Source: via Magazin on Pinterest

The other night, a dear friend treated me to a concert.

With two small children, I get out of the house after dark approximately once per quarter. I even donned a skirt and earrings before heading out into the night (okay, it was 5:45 PM) to pick up my friend. We enjoyed a sushi dinner, then hustled down Portland’s Congress Street in the windy, arctic air to get to the venue.

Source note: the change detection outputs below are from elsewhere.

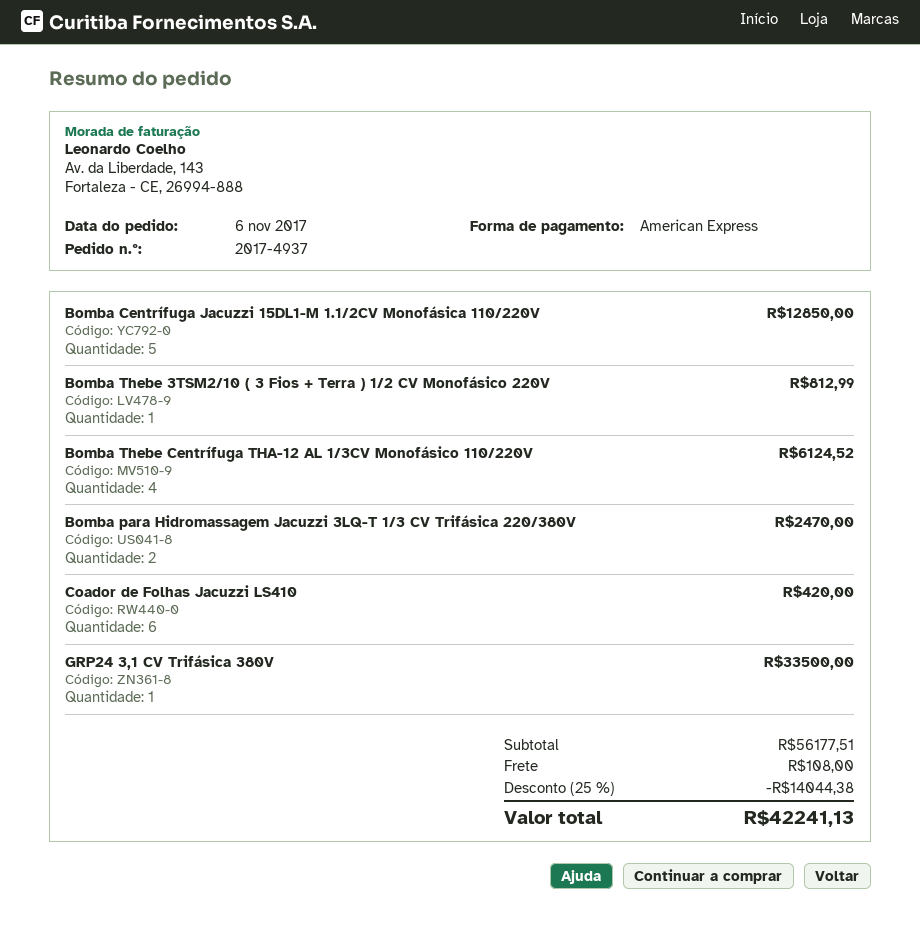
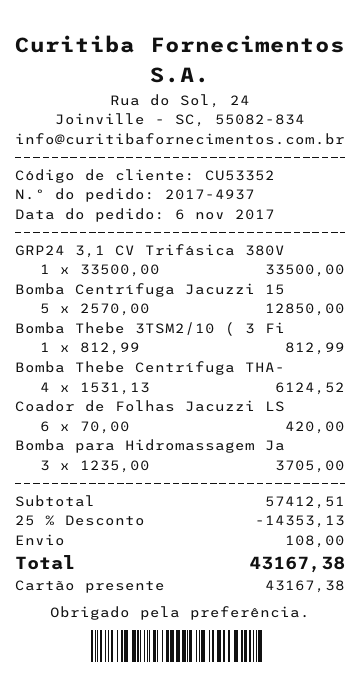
payment method: American Express -> gift card
Bomba para Hidromassagem Jacuzzi 3LQ-T 1/3 CV Trifásica 220/380V: 2 for 2470.00 -> 3 for 3705.00
subtotal: 56177.51 -> 57412.51
discount: 25% = 14044.38 -> 25% = 14353.13
total: 42241.13 -> 43167.38

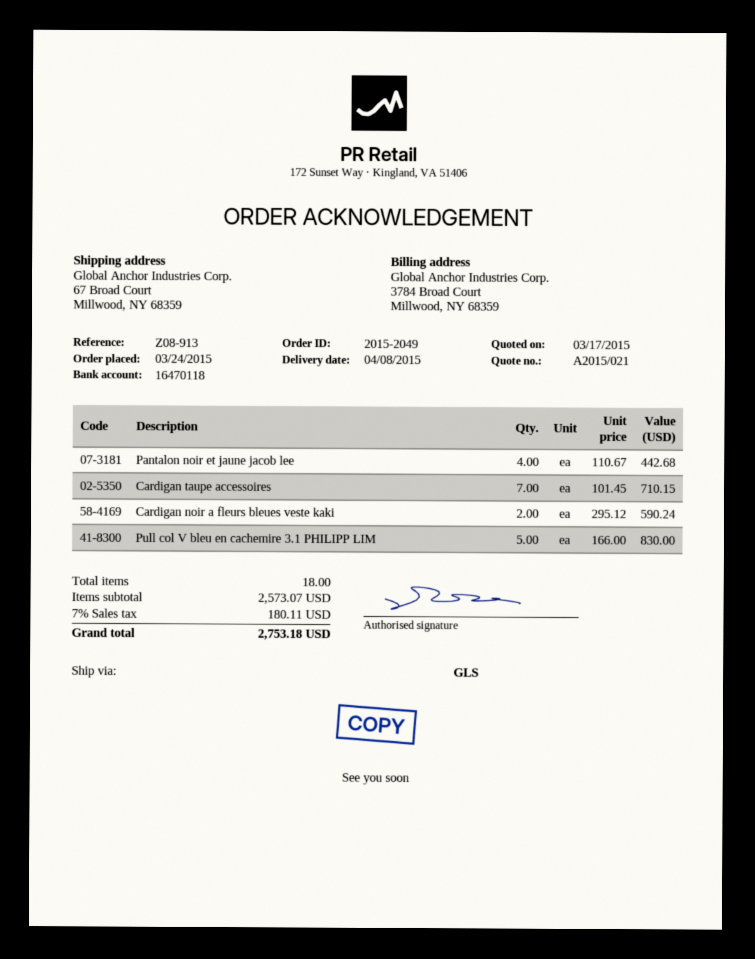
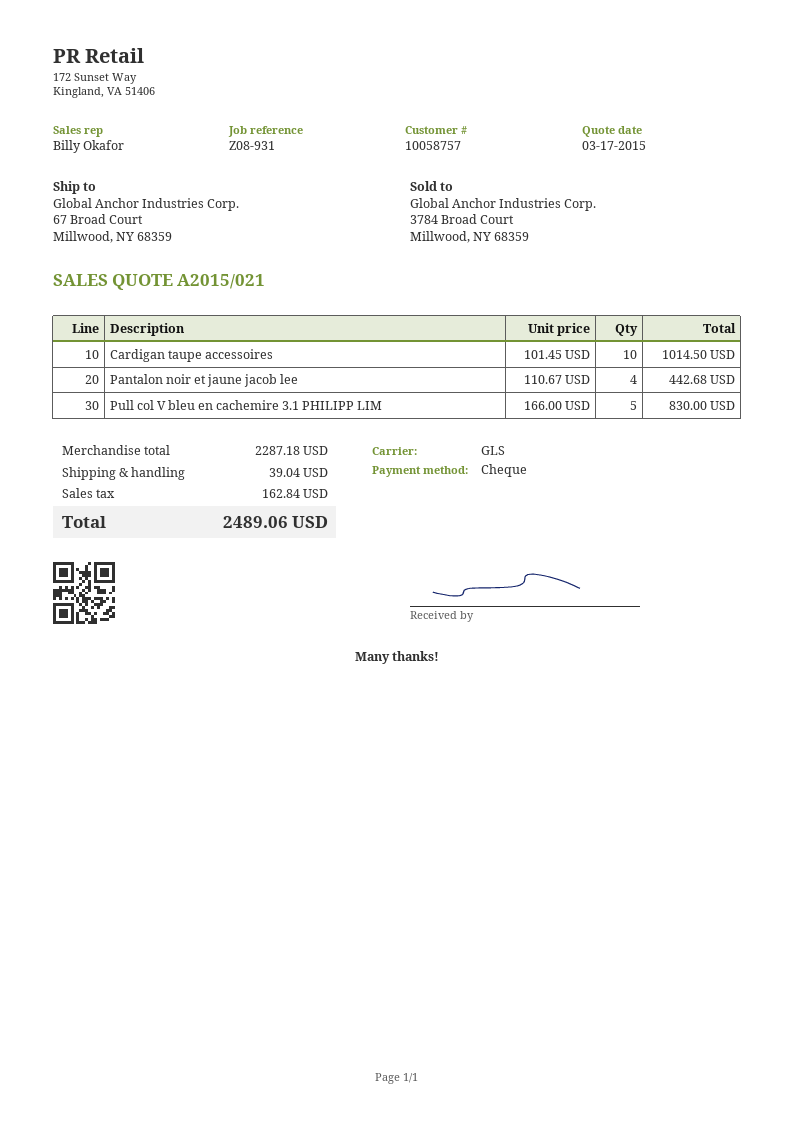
reference: Z08-913 -> Z08-931
Cardigan taupe accessoires: 7 x 101.45 = 710.15 -> 10 x 101.45 = 1014.50
Cardigan noir a fleurs bleues veste kaki: 2 x 295.12 = 590.24 -> none
subtotal: 2573.07 -> 2287.18
shipping: none -> 39.04
tax: 180.11 -> 162.84
total: 2753.18 -> 2489.06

As we listened to the opening band, an entertaining frenzy of fiddles and guitars, I caught a familiar whiff. I turned to my friend, shaking my head. I told her about one of the last times I went out, which was to a literary event. One of the authors passed a large Ziploc full of earthy green weed to the audience. It was quickly lit, and the thick, pungent odor spread through the audience, which included a couple of children and at least one pregnant woman. (Why were there children out so late? Don’t know. I’m not here to judge those parents. Unless they were the ones who lit up the weed, in which case I could find myself getting quite judgy.)

I’d been grouchy about it. Some of my favorite people in the world are in recovery for alcohol and drugs, and I felt indignant about the inconsiderate smoking on their behalf.

“I don’t care if people smoke,” I said to my friend at the concert. “But should I have to, too? You can’t smoke cigarettes inside anymore—“

“Yeah, why should that be different?” she pondered.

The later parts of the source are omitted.